Step 1: Find yourself a mixing bowl, or a large plastic tupperware container. Depending on if you want to make 4 or 8 turnovers, you will either need 1 mug full of flour (for 4) or 2 mugs (for 8). Pour said flour into container/mixing bowl.

Step 2: Cut 'sticks' of butter and add them to the mix. Not necessarily all at once. Have 8 sticks if you prepared 1 mug of flour, 12 if you prepared 2 mugs. Add those sticks to the mixture, have extra sticks prepared.

Step 3: Trickle in little amounts of water. Take a stirrer and quickly mix together the mixture. Once it stiffens, abandon the stirrer and knead the forming dough with your hands. The idea is that all the flour you've added earlier should become part of the dough.

Step 4: Continue kneading until all the flour is used. Trickle in more water to make the mixture stick, add more butter to increase the mass of the dough. If you find you have poured in too much water and the ball of dough is becoming too sticky, add more flour to dry it.

Step 5: Once the ball of dough has been formed of all the contents in the mixing bowl (or large tupperware) and it's dry enough, sprinkle flour onto a table top, plonk the dough ball on it and take a rolling pin. Roll out the dough until it is an even sheet about a fingertip thick (said fingertip pressing against a table), try to keep it as rectangular as possible. (My dough sheets tend to be ovals.)

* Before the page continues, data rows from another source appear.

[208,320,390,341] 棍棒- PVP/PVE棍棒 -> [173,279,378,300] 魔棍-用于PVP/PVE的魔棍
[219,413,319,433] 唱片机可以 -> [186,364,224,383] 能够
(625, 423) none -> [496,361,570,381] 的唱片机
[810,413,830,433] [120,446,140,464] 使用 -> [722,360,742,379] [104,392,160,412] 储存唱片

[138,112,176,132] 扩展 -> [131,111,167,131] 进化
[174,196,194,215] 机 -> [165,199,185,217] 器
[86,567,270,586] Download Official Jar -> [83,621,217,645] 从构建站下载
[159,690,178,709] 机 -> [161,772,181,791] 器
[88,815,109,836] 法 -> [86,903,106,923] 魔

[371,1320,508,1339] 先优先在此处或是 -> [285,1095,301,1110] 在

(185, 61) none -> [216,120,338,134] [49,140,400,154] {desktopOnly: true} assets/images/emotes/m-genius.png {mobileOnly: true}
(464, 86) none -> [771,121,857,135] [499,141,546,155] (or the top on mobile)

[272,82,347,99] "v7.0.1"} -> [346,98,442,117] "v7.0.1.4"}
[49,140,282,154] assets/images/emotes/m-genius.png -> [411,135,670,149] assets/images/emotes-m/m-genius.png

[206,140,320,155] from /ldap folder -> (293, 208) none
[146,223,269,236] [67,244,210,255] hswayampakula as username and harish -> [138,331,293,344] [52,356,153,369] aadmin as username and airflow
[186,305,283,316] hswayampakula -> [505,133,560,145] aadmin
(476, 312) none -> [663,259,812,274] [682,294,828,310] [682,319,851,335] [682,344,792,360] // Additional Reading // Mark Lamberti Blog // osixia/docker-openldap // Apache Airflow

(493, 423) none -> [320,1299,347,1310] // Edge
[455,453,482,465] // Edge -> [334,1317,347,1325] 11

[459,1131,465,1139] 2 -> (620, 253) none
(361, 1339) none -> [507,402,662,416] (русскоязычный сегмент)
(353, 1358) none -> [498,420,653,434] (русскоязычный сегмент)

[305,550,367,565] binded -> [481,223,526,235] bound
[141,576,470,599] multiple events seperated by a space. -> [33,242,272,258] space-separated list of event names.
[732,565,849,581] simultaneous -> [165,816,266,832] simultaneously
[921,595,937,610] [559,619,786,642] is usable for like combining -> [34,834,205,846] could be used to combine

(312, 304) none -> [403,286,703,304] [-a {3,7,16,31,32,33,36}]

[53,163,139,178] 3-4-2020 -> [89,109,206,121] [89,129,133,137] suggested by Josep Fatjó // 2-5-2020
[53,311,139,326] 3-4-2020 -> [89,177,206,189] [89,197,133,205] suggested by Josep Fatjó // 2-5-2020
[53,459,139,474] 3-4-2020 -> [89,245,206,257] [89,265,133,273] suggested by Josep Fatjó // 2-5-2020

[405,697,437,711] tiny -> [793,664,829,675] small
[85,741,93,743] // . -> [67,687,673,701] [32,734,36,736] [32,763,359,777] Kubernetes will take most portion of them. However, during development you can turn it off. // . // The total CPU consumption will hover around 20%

Step 6: Fold into quarters and either a) wrap it in cling film or b) place the folded sheet in an uncovered, exposed container. Put the sheet in the fridge. It has to be left there for either a few hours or overnight, to make sure it hardens.

2 comments:

  1. Hi Ruth, nice recipe, but ... as butter is an animal product, should it find a place in a _vegan_ recipe??

    Only asking.

    Your dad.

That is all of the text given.